- _Aim of the exercise_
The whole listing needs retyping exactly; keep the pictures out of it.

- _Exercise data_
..............................

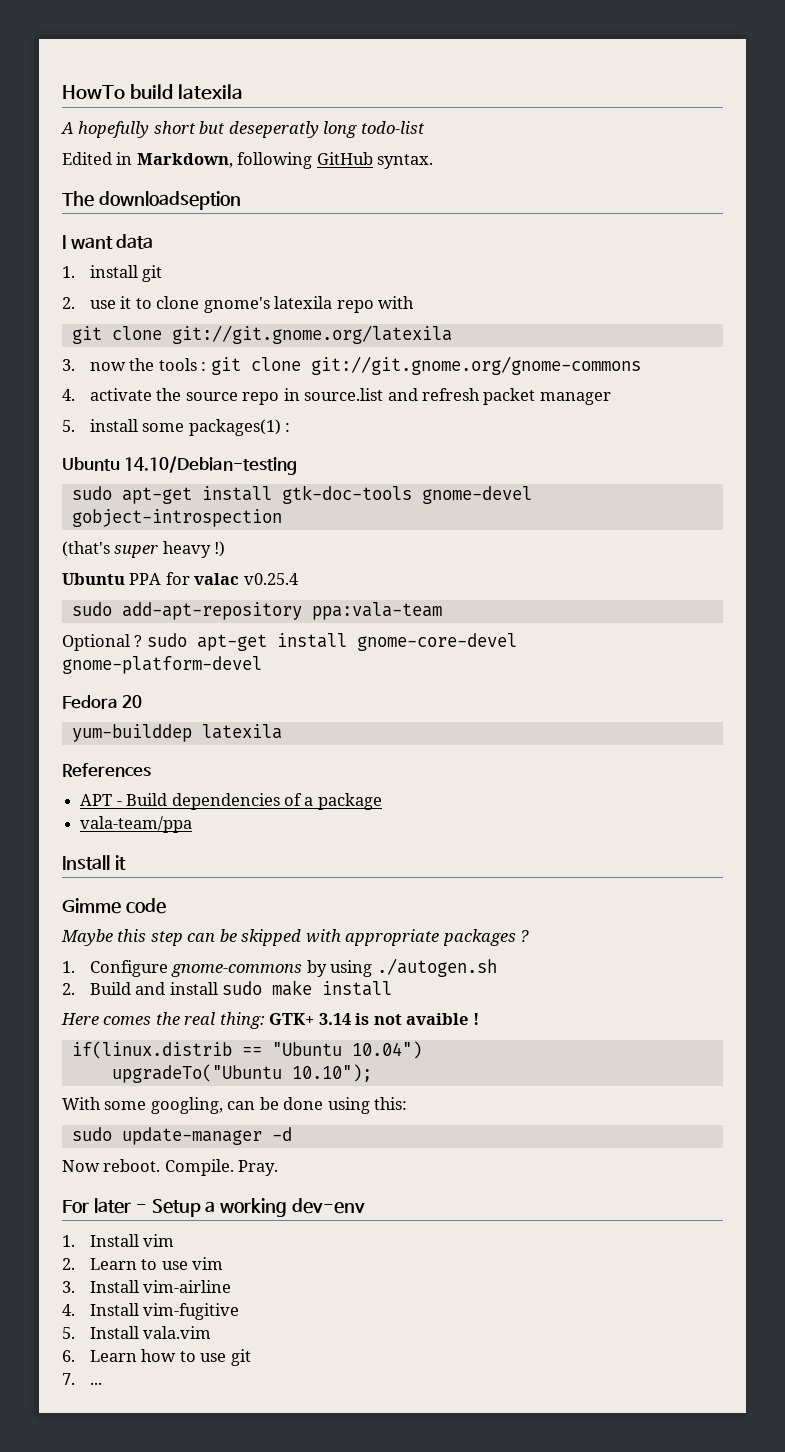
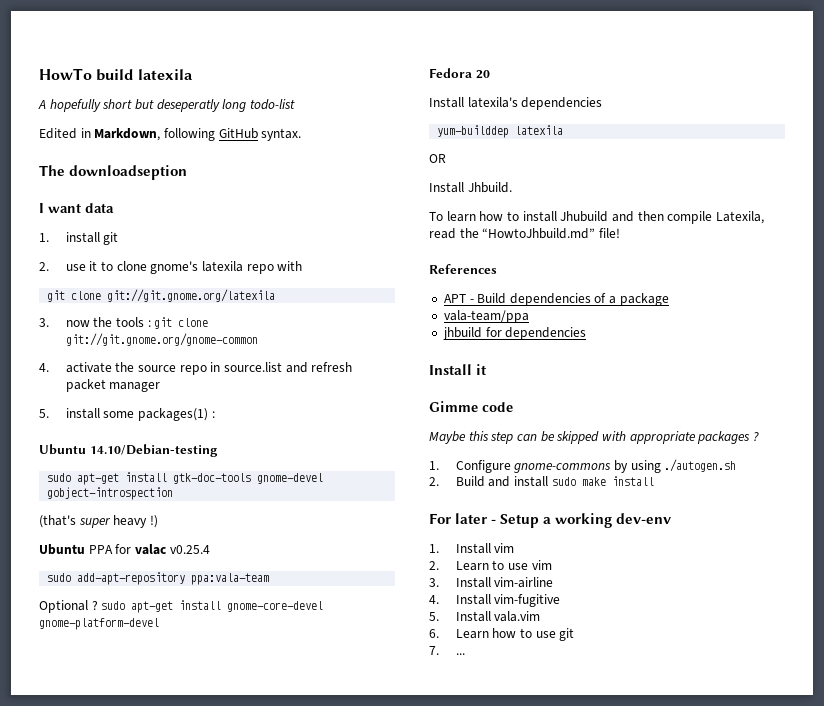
[310,356,641,375] git://git.gnome.org/gnome-commons -> [65,333,258,346] git://git.gnome.org/gnome-common
(143, 701) none -> [429,97,603,110] // Install latexila's dependencies
(282, 731) none -> [429,154,446,163] [429,182,512,193] [429,211,764,224] [429,228,620,239] // OR // Install Jhbuild. // To learn how to install Jhubuild and then compile Latexila, read the “HowtoJhbuild.md” file!
(193, 824) none -> [442,327,587,340] // jhbuild for dependencies
[61,1012,479,1029] [71,1041,422,1059] [111,1064,372,1083] [62,1097,408,1114] [71,1127,292,1145] [62,1159,279,1176] // Here comes the real thing: GTK+ 3.14 is not avaible ! // if(linux.distrib == "Ubuntu 10.04") // upgradeTo("Ubuntu 10.10"); // With some googling, can be done using this: // sudo update-manager -d // Now reboot. Compile. Pray. -> (654, 481) none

..............................

- _Worked solution_
[310,356,641,375] git://git.gnome.org/gnome-commons -> [65,333,258,346] git://git.gnome.org/gnome-common
(143, 701) none -> [429,97,603,110] // Install latexila's dependencies
(282, 731) none -> [429,154,446,163] [429,182,512,193] [429,211,764,224] [429,228,620,239] // OR // Install Jhbuild. // To learn how to install Jhubuild and then compile Latexila, read the “HowtoJhbuild.md” file!
(193, 824) none -> [442,327,587,340] // jhbuild for dependencies
[61,1012,479,1029] [71,1041,422,1059] [111,1064,372,1083] [62,1097,408,1114] [71,1127,292,1145] [62,1159,279,1176] // Here comes the real thing: GTK+ 3.14 is not avaible ! // if(linux.distrib == "Ubuntu 10.04") // upgradeTo("Ubuntu 10.10"); // With some googling, can be done using this: // sudo update-manager -d // Now reboot. Compile. Pray. -> (654, 481) none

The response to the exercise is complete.